MALCOLM Turnbull will enjoy red carpet treatment from Donald Trump this week, as the Prime Minister leaves behind the domestic drama surrounding Barnaby Joyce.
The Prime Minister flew to Washington, DC, overnight to begin a four-day visit focused on strengthening economic ties between Australia and the US.
Mr Turnbull and his wife Lucy will receive a ceremonial welcome from the President and First Lady Melania Trump on Friday morning, US time, which has been described as the most significant honour bestowed on an Australian PM since John Howard visited in 2006.
The ceremony is an indication that the two leaders have moved past the famously rocky start they had to their relationship in January 2017 when the newly elected President ended a phone call abruptly with the Prime Minister.
A leaked transcript of the call revealed that the two clashed when Mr Turnbull urged Mr Trump to fulfil and agreement struck with the Obama administration to take 1250 asylum seekers from Australia.
The President fumed down the phone line that he "hated" the deal, before begrudgingly agreeing to honour it.
"I think it is a horrible deal, a disgusting deal that I would have never made. It is an embarrassment to the United States of America," Mr Trump said at the time.
"As far as I am concerned that is enough Malcolm. I have had it. I have been making these calls all day and this is the most unpleasant call all day. Putin was a pleasant call. This is ridiculous."
When asked about their fiery first meeting before flying out of the country on Wednesday, Mr Turnbull insisted "we get on very well".
"As Greg Norman said, he's a great friend of both of us. We've got a great relationship," he told Sky News.
With trade and national security at the top of the agenda, Australia and America's divergent views on the rise of China could prove a point of contention.
When releasing his national security strategy in December, Mr Trump said China was a "rival power" and a threat to "American influence, values and wealth".
As China is Australia's largest trading partner, our diplomatic language on the rise of China is much more positive.
"We do not see any hostile intent from China … so, we do not describe China as a threat," Mr Turnbull told Sky News.

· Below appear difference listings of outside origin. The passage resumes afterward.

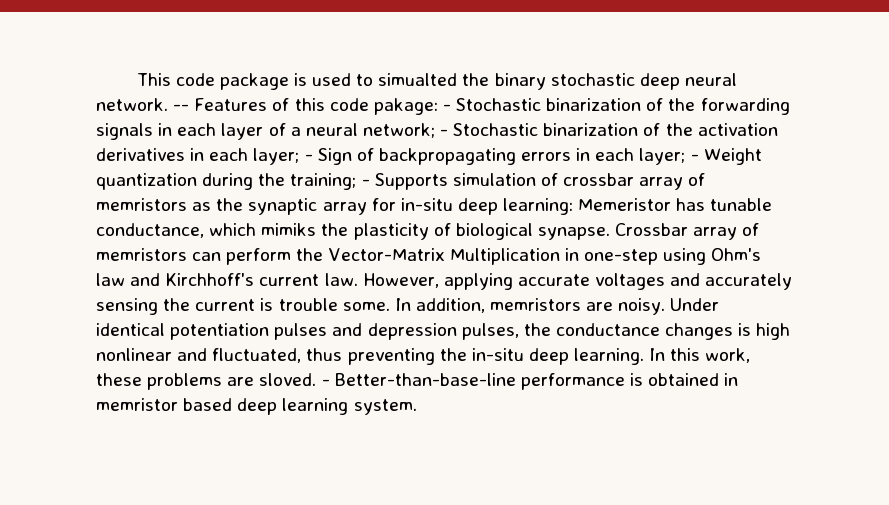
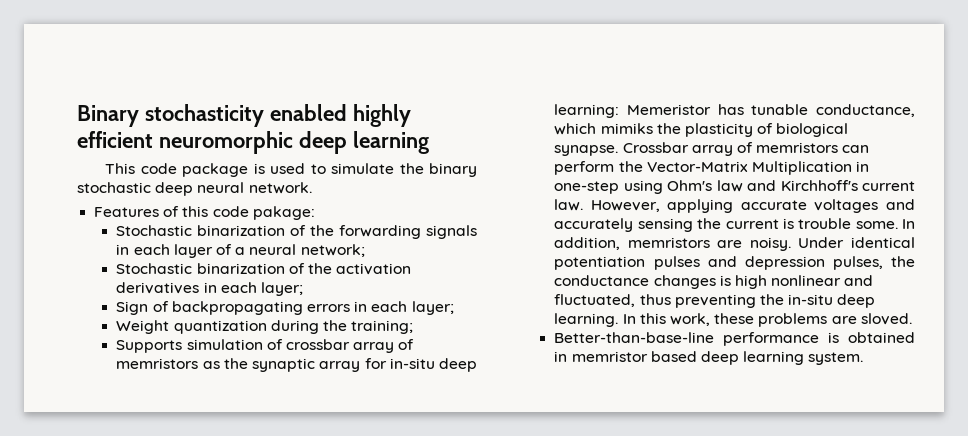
+ Binary stochasticity enabled highly efficient neuromorphic deep learning
- This code package is used to simualted the binary stochastic deep neural network. -- Features of this code pakage: - Stochastic binarization of the forwarding signals in each layer of a neural network; - Stochastic binarization of the activation derivatives in each layer; - Sign of backpropagating errors in each layer; - Weight quantization during the training; - Supports simulation of crossbar array of memristors as the synaptic array for in-situ deep learning:
+ This code package is used to simulate the binary stochastic deep neural network.
+ Features of this code pakage:
+ Stochastic binarization of the forwarding signals in each layer of a neural network;
+ Stochastic binarization of the activation derivatives in each layer;
+ Sign of backpropagating errors in each layer;
+ Weight quantization during the training;
+ Supports simulation of crossbar array of memristors as the synaptic array for in-situ deep learning:
- In this work, these problems are sloved. - Better-than-base-line performance is obtained in memristor based deep learning system.
+ In this work, these problems are sloved.
+ Better-than-base-line performance is obtained in memristor based deep learning system.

"China's rise has been of enormous value to the region; there's hundreds of millions of people who have been lifted out of poverty. We don't see the region through what is frankly an out-of-date Cold War prism.
"Neither, by the way, does Donald Trump. President Trump has a long experience in this part of the world as a businessman. He understands the significance, the economic significance of China's rise and its opportunity.
"Of course there are issues between Washington and Beijing, there always will be. But the two leaders - and I've had the privilege of being with both of them [Mr Trump and Chinese President Xi Jinping] - they see those issues and they address them in a very clear-eyed and candid way."
Mr Turnbull will have a packed schedule in the US capital, with back-to-back meetings and engagements before he flies home on Saturday.
The centrepiece of the trip will be a one-on-one meeting with Mr Trump inside the Oval Office on Friday morning, followed by a working lunch between the two leaders.
Meanwhile, Mrs Turnbull will enjoy a White House lunch with Mrs Trump.
Mr Trump and Mr Turnbull will then hold a joint press conference in the White House's East Room.
It will be interesting to see how much of the discussion is focused on US-Australian relations or whether the journalists steer the conversation towards each of the leaders' respective domestic dramas.
In the same way that Mr Joyce has dominated headlines in Australia, Mr Trump's agenda has been derailed in the US by the gun control debate after last week's mass shooting in Florida as well as the revelation of how Russia meddled in the US election.
Mr Turnbull's other high-level one-on-one meetings will include a sit-down with Vice President Mike Pence, breakfast with Treasury Secretary Steven Mnuchin, a cyber dialogue with National Security Agency director Mike Rogers and a bilateral meeting at the Pentagon with Joint Chiefs of Staff chairman Joseph Dunford.
Most of Australia's premiers and chief ministers will join Mr Turnbull on the trip, along with a delegation of business executives.
Mr Joyce, the Nationals leader, has been benched from being Acting Prime Minister in Mr Turnbull's absence due to the scandal over his relationship with his former staffer Vikki Campion. Finance Minister Mathias Cormann will take on the acting role, as deputy Liberal leader Julie Bishop is also out of the country.